Wednesday, March 9, 2011

Enabling a Decadal Survey Flagship Mission

I want to start this post by saying that all the details I'll present are certainly wrong.  However, I believe that the overall conclusion probably is approximately right.  And breaking with my tradition of having this blog focus on fact and not editorializing, this post is an editorial.

For the last several years, I've examined NASA's planetary program budget proposals to learn where it invests and how much its fully burdened costs for missions appears to be.  This is roughly the equivalent of looking through a business' annual statement to try to understand its operations and financial position (for example, to try to decide whether it might be a good stock investment).  There are always lots of hard concrete numbers, but you always have to make some assumptions.  Some of those turn out to be wrong, hopefully by a small amount but sometimes by a meaningful amount.  That's why the some of the assumptions embedded in the spreadsheet behind this post are almost certainly wrong, but the larger picture should be approximately right.

In this post, I'll summarize the key findings of my analysis.  For readers interested in the assumptions, I'll post those as a comment.  Since my detailed assumptions are likely to be wrong to some degree, I will give ballpark figures here.

Since the release of the Decadal Survey, I've gone back to re-examine the budget outlook presented in the FY12 NASA budget proposal.  The proposed budget for FY12 supports all missions in flight, in development, or committed.  Starting in FY13, however, budgets are projected to decline.  At the presentation releasing the Survey's recommendations, Steve Squyres (the Survey's chair) stated that given the out year budget projections, NASA would not be able to develop Flagship class missions in the coming decade.

Adding everything together, I estimate that missions in development and committed would cost somewhat more than $3B, leaving something more than $6B for additional missions.  Assuming two additional New Frontier and two additional Discovery missions, that leaves $1-1.5B  to apply to an additional mission.  To account for any costs I missed, I rounded down to $1B.  Depending on whether or not future budgets are increased to adjust for inflation, this remaining funding wedge might be lost to inflation.

This remaining approximately $1B could fund an additional Discovery mission.  However, this could be the seed money for a Flagship class mission -- presumably a 2018 Mars rover mission with ESA.  About another $1.5B in additional funding would be needed, or a total increase in the budget of about 15% over the coming decade.  (Maybe 20% to cover the simplifying assumptions I had to make.)
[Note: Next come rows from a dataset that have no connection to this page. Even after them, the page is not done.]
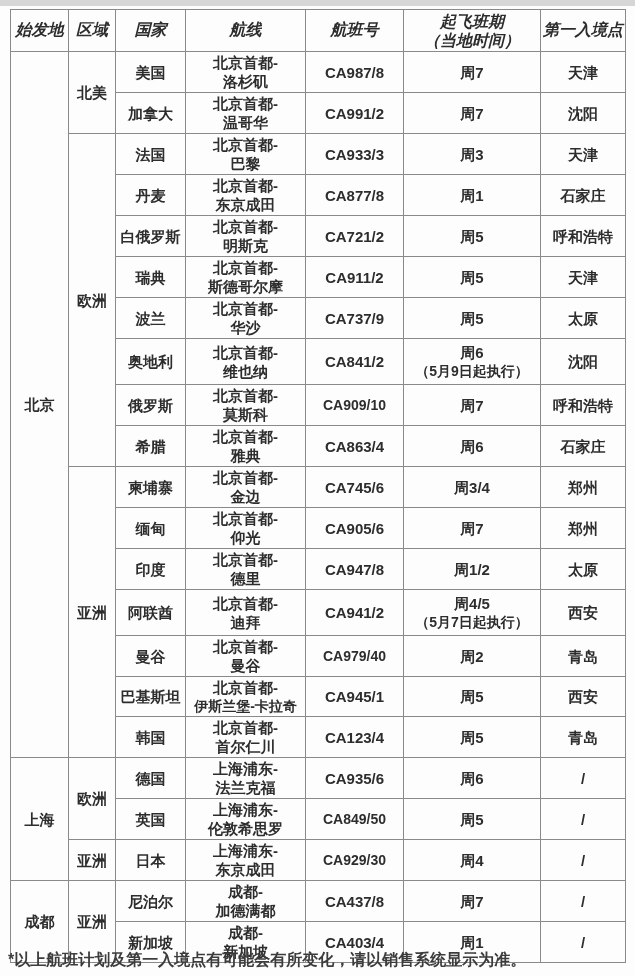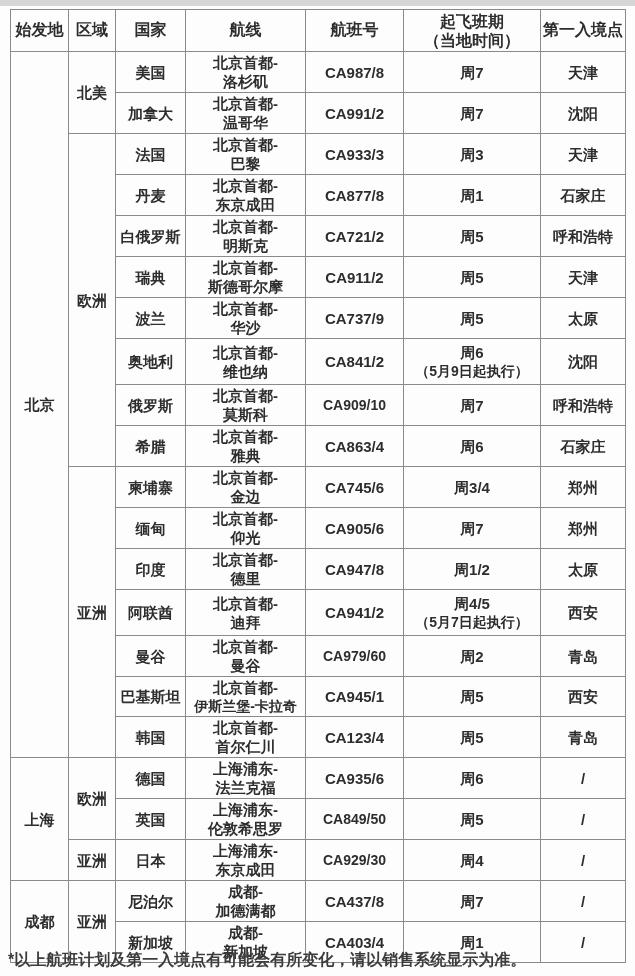"始发地" .flight-table th { font-style: none -> italic }
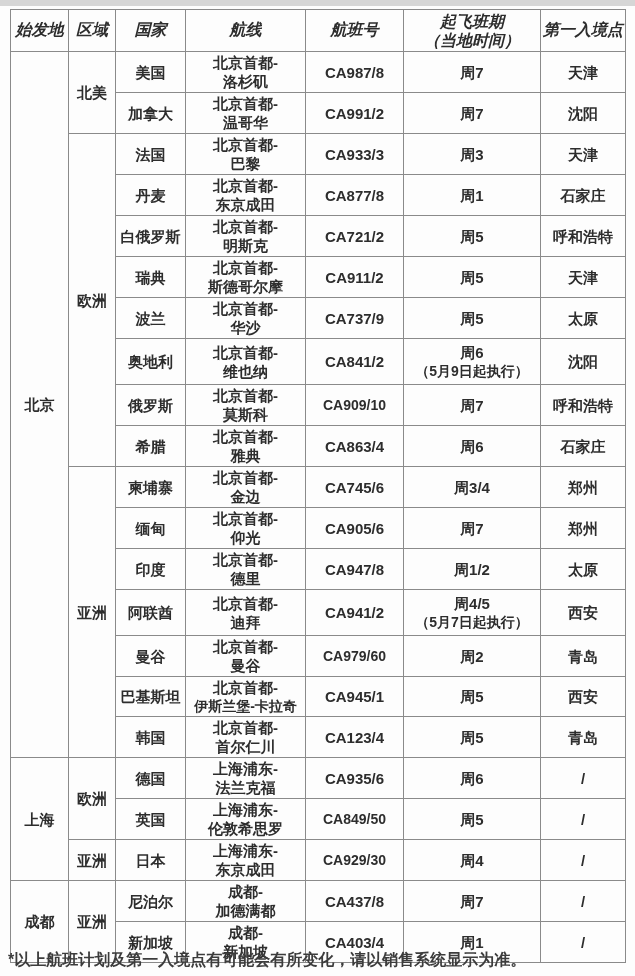"CA979/60" div.line { text: CA979/60 -> CA979/40 }
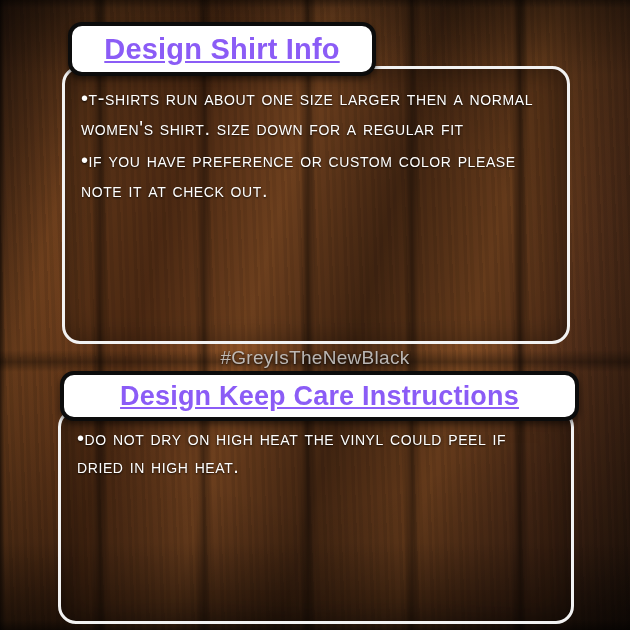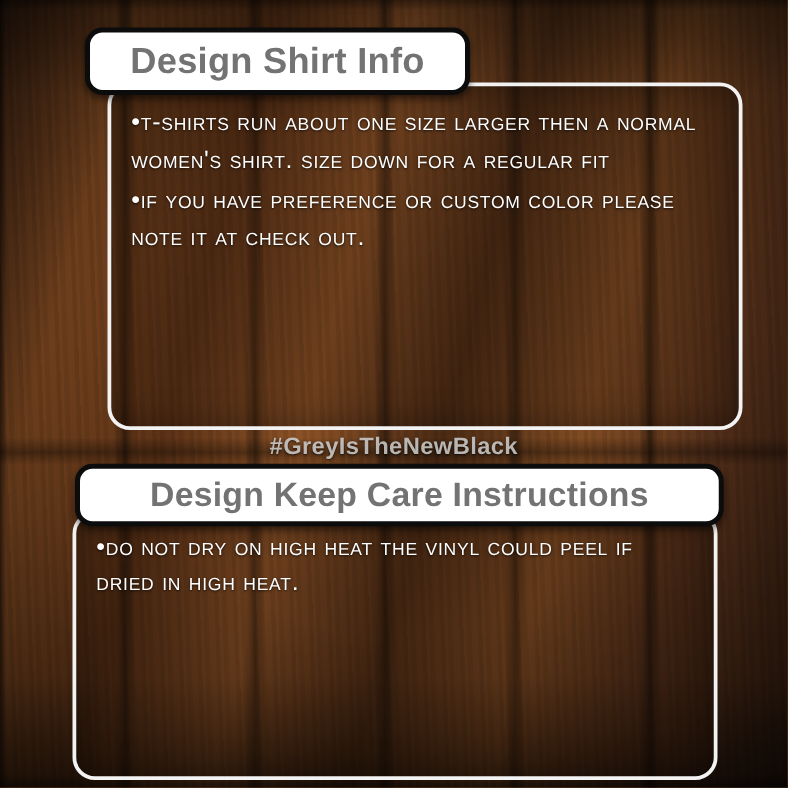"Design Shirt Info" .banner-text { color: #737373 -> #8b5cf6; text-decoration: none -> underline }
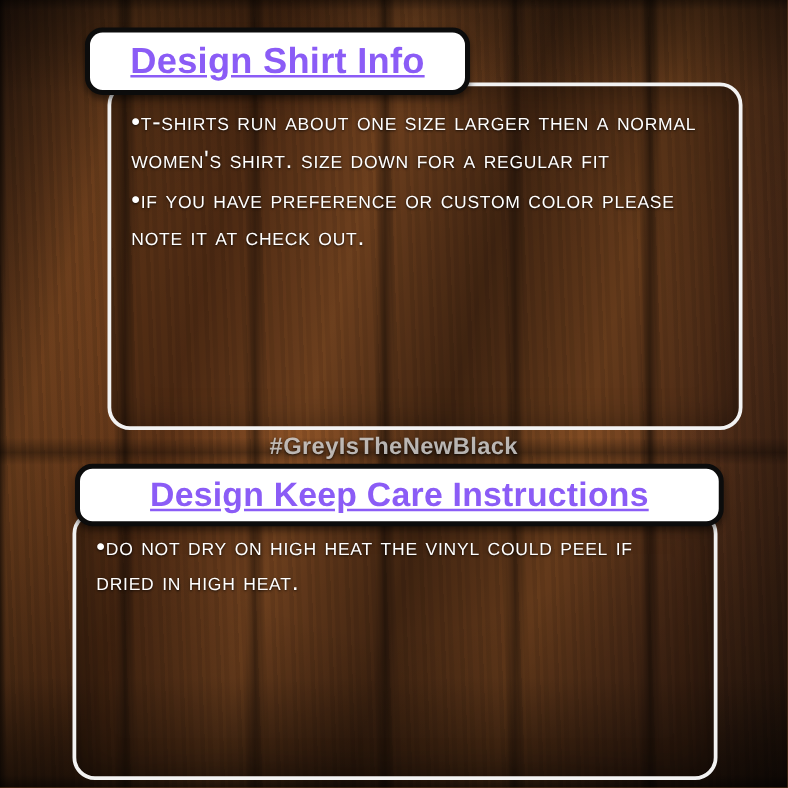"•t-shirts run about one size" #panel-info { margin-left: 24px -> none }
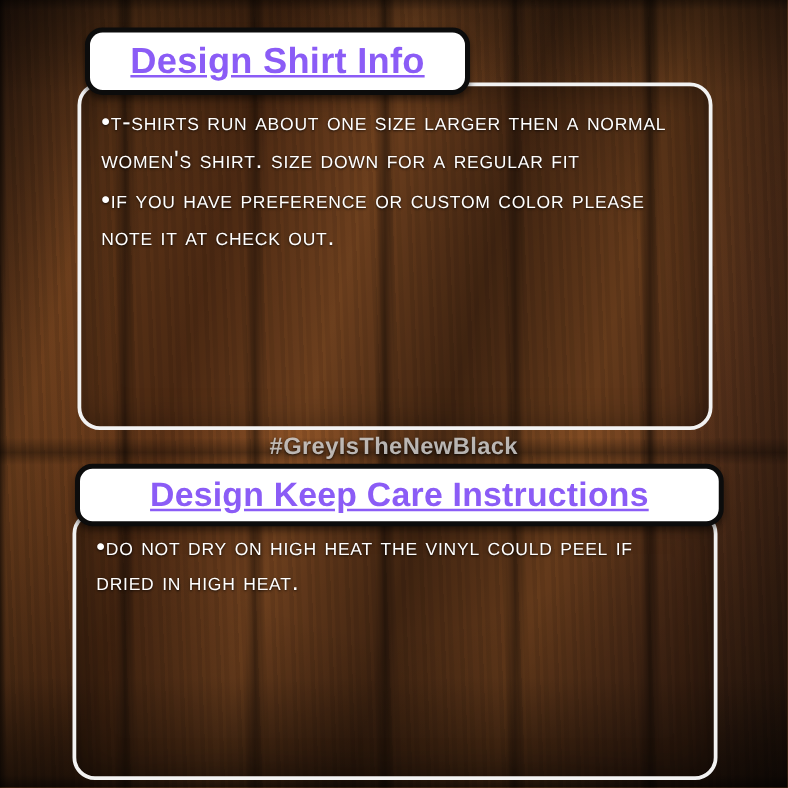"#GreyIsTheNewBlack" .watermark { font-weight: bold -> normal }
Steven Squyres emphasized in his presentation Monday night that all budgets beyond the current year are 'notional' and subject to change through the political process.  If we as the community that cares about planetary exploration want to see a Flagship mission from NASA in the coming decade, we need make the case to our politicians to increase the planetary budget by 15-20% above the plan presented in the FY12 budget.  We would not be asking for large budget increases.  Adding this money to the budget would result in a significantly smaller budget than if FY12 funding were to continue for the coming decade (the difference could fund a second Flagship mission).  The Planetary program still would share the pain of reducing Federal deficits.
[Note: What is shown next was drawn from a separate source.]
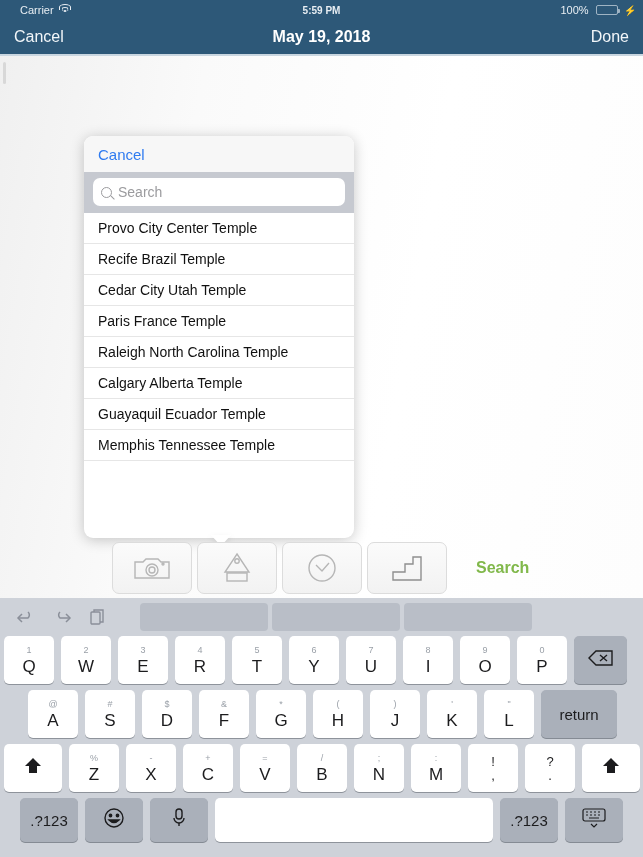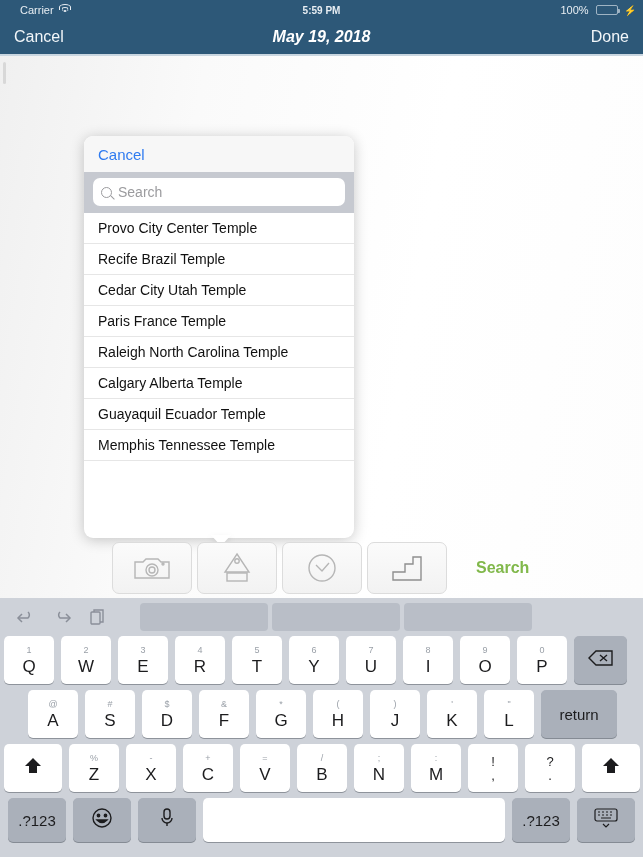"May 19, 2018" .navbar .nav-title { font-style: italic -> none }
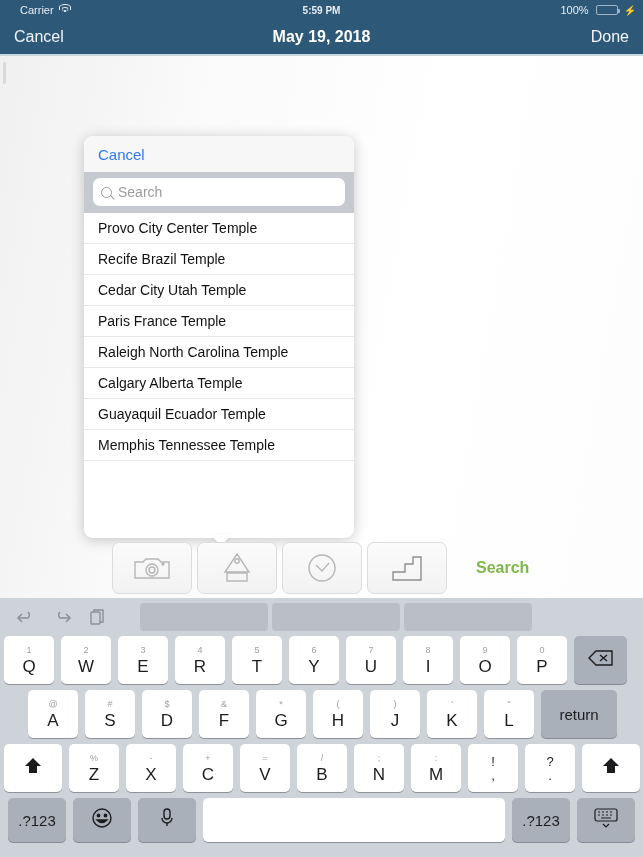".?123" .row4 { padding: 0 8px -> 0 20px }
I believe that the case for a Flagship mission in the coming decade is compelling.  I think this is a case we can and should make to the politicians.

Note: If any readers have better budget estimates than I used, contact me and I will post them.

1 comment:

  1. My analysis in this post makes several key assumptions:

    1) All missions in development or committed (New Frontiers 3, Discovery 12, and Mars Trace Gas Orbiter (MTGO)) are funded at the levels shown in the budget through FY16. Any funds in a mission category not specified for a specific mission would be available for the Decadal Survey. (I used swags for MTGO and Cassini operations.) I excluded funds from the research and technology development programs from this analysis.
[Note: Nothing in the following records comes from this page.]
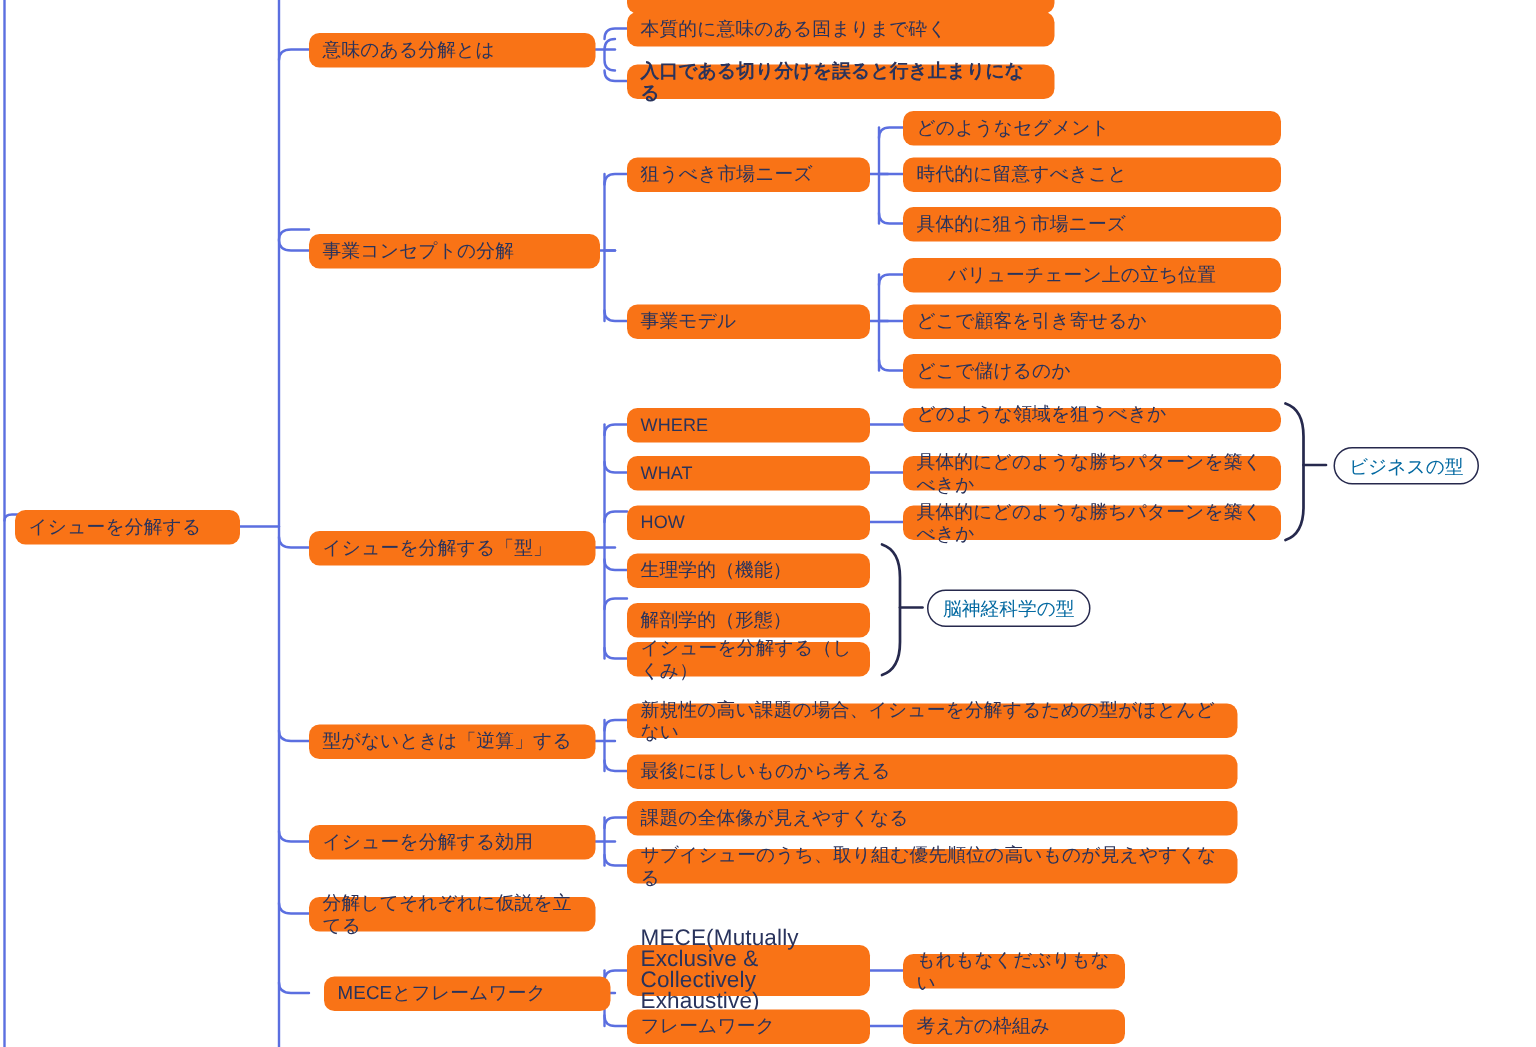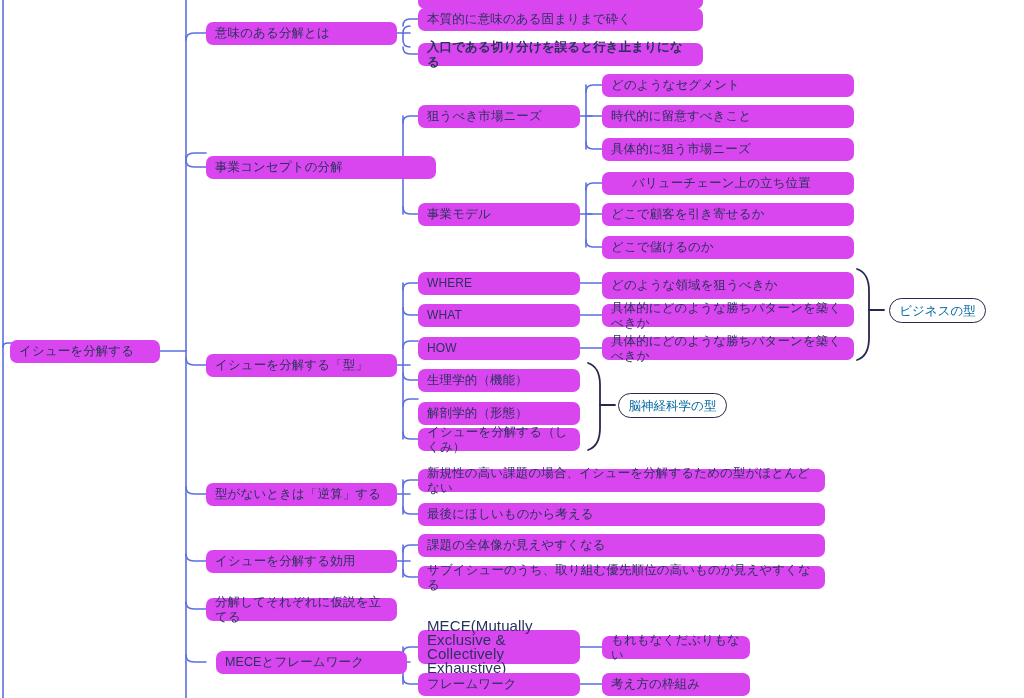"本質的に意味のある固まりまで砕く" .node { background: #d946ef -> #f97316 }
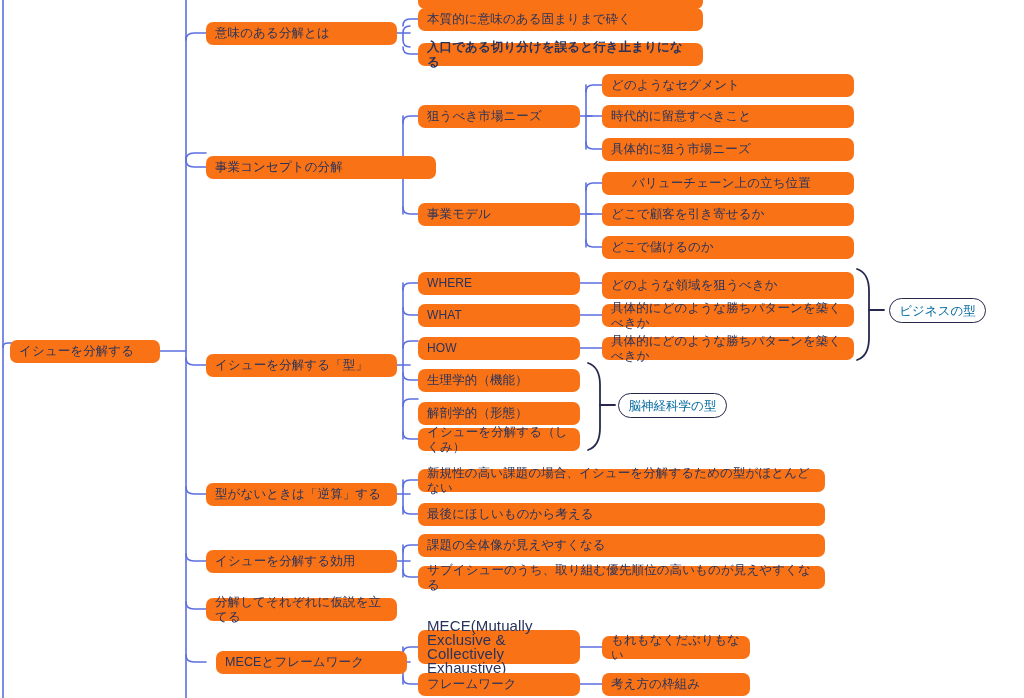"事業コンセプトの分解" div.node { width: 230px -> 194px }
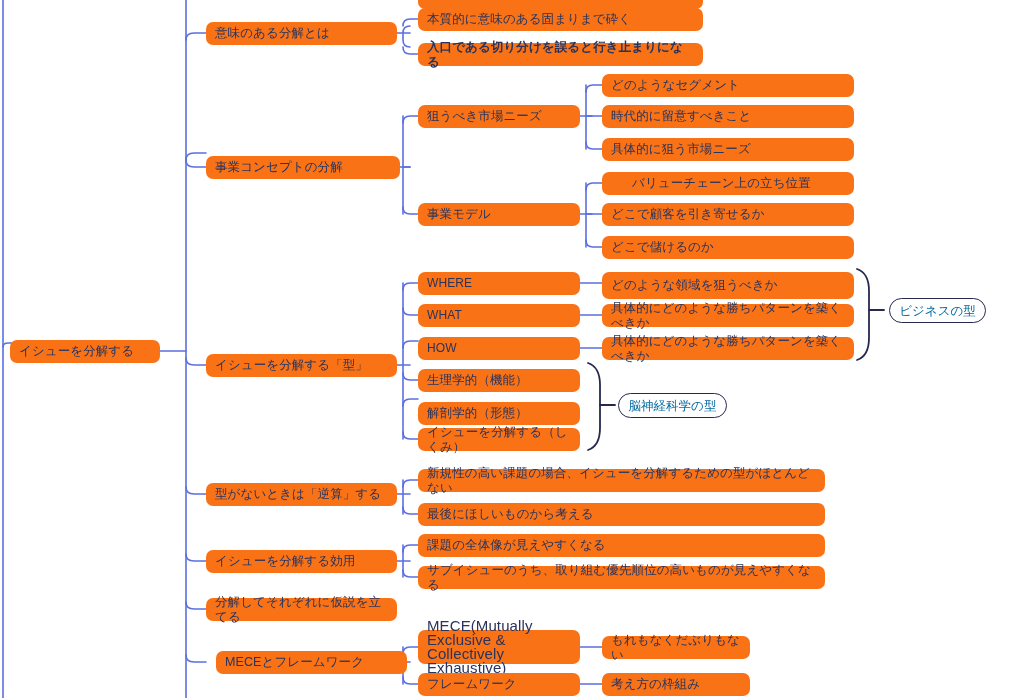"どのような領域を狙うべきか" div.node { align-items: none -> flex-end; height: 27px -> 16px }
    2) Following FY16, funding for missions continues through FY22 at the FY16 level but adjusted for inflation. I assumed that all funds would be available for the new missions recommended by the Survey; in reality, some of these funds would pay for operations launched earlier in the decade.

    3) I estimated the costs of New Frontiers 4 and 5 missions at $1.5B to account for the Survey's recommended funding to the Principal Investigator (PI) for the spacecraft, instruments, and operation; launch; and other NASA costs. (Looking through past budgets indicated the approximate range of other NASA costs.) I estimated the costs of Discovery missions after 2016 at $900M. I checked these estimates against the funding profiles in the Decadal Survey report (Fig. 9.1), and these appear to be in the ballpark (assuming that the funding wedge for Discovery mission was intended to support three Discovery missions after 2016). However, these are the numbers in the analysis about which I'm least certain.

    4) ESA and NASA can agree on a joint Mars rover mission that costs NASA $2.5B as recommended by the Survey, and that this would be the Flagship mission flown. If this cannot be met, the Uranus Orbiter and Probe and the Venus Climate Mission would have costs with ~$200M of this and could serve as alternative Flagship missions. An Enceladus orbiter at $1.9B would be a less expensive alternative.